Esta disposición fundamental de nuestra vida ante Dios nos marca con la disponibilidad, la humildad y la entrega que pide la fe, y determina al mismo tiempo nuestra actitud general ante la vida. 
Las actitudes fundamentales de nuestro corazón quedan moldeadas de manera decisiva por la fe, de manera que orientan nuestra posición ante la vida y nuestras reacciones ante sus problemas. Por eso nos resulta hoy más difícil entender esta parábola, porque otras actitudes diferentes han arraigado en nuestro corazón. Nos hemos acostumbrado a valorar las cosas en virtud de lo que pagamos por ellas, y así nos hemos hecho insensibles para apreciar  los pequeños esfuerzos que hacen los demás. Reclamamos enseguida los derechos que nos asisten sobre las cosas, olvidándonos de la responsabilidad y del esfuerzo que estos derechos implican en nuestro compromiso. Poner como criterio la rentabilidad y tener en el corazón una lista de reclamaciones impide adoptar una decidida voluntad de ocupar nuestro lugar en la transformación del mundo. A veces parece que queremos la recompensa antes del esfuerzo, o que la meta se nos debe sin recorrer el camino.
Además, en segundo lugar, esta parábola nos pide una reflexión sobre el misterio de la gracia de Dios. Porque todo lo que recibimos de Dios, desde el don de la vida hasta nuestras cualidades personales, el Señor nos lo concede gratuitamente, es decir, sin ningún mérito por nuestra parte. La acción de Dios, sin embargo, no anula la necesidad de la acción humana; es verdad que los criterios de rentabilidad que impone nuestra sociedad no sirven para comprender nuestra relación con Dios, pero eso no justifica la inacción, el mínimo esfuerzo, el buscar ser contratados sólo a la última hora porque al nal todos reciben la misma paga.

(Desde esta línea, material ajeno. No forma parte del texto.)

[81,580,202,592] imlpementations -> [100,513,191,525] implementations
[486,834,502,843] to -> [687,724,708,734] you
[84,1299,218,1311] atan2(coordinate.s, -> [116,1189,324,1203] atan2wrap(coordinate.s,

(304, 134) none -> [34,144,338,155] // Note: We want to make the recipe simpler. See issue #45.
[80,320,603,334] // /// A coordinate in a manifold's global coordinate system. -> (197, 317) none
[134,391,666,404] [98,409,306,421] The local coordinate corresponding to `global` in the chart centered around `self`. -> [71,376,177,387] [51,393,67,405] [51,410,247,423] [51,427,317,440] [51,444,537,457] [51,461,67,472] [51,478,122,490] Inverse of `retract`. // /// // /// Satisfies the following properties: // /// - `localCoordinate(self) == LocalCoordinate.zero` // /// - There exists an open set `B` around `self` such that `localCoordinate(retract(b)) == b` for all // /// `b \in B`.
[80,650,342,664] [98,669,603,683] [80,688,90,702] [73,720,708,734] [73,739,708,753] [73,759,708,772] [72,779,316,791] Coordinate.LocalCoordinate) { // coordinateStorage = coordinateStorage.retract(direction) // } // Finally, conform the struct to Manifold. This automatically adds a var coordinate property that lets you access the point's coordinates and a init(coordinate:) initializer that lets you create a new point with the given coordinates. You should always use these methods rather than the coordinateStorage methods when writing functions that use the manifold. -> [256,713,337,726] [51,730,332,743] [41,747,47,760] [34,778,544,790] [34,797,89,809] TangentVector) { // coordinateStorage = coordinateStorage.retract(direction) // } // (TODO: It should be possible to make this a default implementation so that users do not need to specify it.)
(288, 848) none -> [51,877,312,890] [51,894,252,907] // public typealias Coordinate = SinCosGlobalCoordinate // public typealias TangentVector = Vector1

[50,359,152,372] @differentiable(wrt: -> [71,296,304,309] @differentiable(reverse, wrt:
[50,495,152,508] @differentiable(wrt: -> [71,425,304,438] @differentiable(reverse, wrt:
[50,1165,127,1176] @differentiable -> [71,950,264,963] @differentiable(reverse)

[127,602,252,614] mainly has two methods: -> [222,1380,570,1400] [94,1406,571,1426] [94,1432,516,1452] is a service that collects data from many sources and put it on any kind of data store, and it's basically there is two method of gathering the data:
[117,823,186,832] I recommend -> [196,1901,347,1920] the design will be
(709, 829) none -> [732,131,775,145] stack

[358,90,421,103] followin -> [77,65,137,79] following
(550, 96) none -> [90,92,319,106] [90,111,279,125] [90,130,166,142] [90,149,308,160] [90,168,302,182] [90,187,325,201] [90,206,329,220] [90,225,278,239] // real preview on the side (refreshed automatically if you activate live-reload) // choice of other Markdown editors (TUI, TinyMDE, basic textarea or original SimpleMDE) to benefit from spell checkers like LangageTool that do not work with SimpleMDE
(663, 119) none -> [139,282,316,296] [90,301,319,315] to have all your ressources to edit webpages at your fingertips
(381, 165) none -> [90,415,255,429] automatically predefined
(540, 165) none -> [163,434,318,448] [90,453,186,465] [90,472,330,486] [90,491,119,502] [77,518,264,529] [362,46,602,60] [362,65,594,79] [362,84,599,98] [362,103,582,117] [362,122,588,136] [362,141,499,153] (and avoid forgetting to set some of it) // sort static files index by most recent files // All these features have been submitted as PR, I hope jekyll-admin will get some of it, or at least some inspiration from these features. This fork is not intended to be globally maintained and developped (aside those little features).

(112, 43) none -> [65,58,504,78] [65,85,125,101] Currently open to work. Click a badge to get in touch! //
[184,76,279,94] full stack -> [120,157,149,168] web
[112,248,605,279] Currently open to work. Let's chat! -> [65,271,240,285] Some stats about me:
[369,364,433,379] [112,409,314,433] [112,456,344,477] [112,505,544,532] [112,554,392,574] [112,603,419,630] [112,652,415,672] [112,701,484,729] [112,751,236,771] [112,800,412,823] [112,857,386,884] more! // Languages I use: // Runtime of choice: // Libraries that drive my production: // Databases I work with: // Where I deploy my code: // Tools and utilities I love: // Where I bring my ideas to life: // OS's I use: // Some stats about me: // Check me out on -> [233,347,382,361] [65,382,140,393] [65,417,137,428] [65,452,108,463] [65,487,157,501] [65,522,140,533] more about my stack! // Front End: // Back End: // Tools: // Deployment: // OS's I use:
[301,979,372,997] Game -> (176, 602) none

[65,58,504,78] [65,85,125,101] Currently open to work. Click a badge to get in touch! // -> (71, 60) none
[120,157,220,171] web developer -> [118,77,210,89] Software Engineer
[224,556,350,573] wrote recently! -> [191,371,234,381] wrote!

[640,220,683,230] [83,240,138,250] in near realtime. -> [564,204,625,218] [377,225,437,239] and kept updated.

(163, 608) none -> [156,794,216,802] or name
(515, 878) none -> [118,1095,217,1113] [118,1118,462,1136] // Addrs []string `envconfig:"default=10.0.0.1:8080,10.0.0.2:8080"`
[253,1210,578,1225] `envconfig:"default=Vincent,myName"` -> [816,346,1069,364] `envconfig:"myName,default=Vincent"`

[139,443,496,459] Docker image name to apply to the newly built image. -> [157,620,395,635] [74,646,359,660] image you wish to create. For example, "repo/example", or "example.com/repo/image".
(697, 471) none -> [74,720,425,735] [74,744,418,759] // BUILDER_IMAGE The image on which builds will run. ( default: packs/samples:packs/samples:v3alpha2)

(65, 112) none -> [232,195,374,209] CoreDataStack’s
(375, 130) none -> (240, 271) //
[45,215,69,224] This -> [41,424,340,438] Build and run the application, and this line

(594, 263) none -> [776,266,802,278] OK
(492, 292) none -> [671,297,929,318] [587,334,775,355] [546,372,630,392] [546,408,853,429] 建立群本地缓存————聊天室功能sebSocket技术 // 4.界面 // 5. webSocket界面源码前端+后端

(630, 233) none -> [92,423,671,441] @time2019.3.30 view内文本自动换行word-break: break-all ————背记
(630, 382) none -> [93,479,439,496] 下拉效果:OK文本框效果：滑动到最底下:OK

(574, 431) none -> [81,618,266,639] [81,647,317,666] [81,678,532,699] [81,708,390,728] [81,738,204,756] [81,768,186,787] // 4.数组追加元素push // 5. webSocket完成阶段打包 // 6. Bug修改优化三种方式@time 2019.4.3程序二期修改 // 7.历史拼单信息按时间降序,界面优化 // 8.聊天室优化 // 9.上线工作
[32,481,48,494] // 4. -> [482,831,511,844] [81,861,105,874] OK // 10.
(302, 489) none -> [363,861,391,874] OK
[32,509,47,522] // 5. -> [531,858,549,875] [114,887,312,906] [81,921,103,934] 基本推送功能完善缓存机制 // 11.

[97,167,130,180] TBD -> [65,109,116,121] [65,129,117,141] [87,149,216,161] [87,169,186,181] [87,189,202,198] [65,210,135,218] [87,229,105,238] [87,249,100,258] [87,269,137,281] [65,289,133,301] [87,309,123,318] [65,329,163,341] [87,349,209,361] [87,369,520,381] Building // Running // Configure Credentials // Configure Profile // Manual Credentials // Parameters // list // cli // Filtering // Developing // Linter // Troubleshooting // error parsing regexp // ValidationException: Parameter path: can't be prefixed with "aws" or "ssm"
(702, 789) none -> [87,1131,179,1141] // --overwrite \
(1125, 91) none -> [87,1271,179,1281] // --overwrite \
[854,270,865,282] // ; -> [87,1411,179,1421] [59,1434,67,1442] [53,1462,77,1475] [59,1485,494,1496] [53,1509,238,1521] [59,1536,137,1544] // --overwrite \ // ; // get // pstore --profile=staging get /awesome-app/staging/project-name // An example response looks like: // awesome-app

La ayuda de Dios no anula la tarea del hombre. Tendemos a pensar que cuanto más actúa Dios, menos tenemos que actuar nosotros; pero ocurre exactamente al contrario: la mayor acción humana supone una mayor acción de Dios. De manera que la gratuidad moviliza, mientras que medir estrictamente nuestras fuerzas nos paraliza. En nuestro trato con los demás, en nuestras tareas dentro de la Iglesia, en la puesta en práctica de los compromisos de nuestra fe, etc., no podemos andar midiendo nuestro esfuerzo, sino mostrar generosidad y desprendimiento. Sólo un mayor compromiso es señal de una mayor cercanía de la gracia de Dios que nos elige y nos fortalece.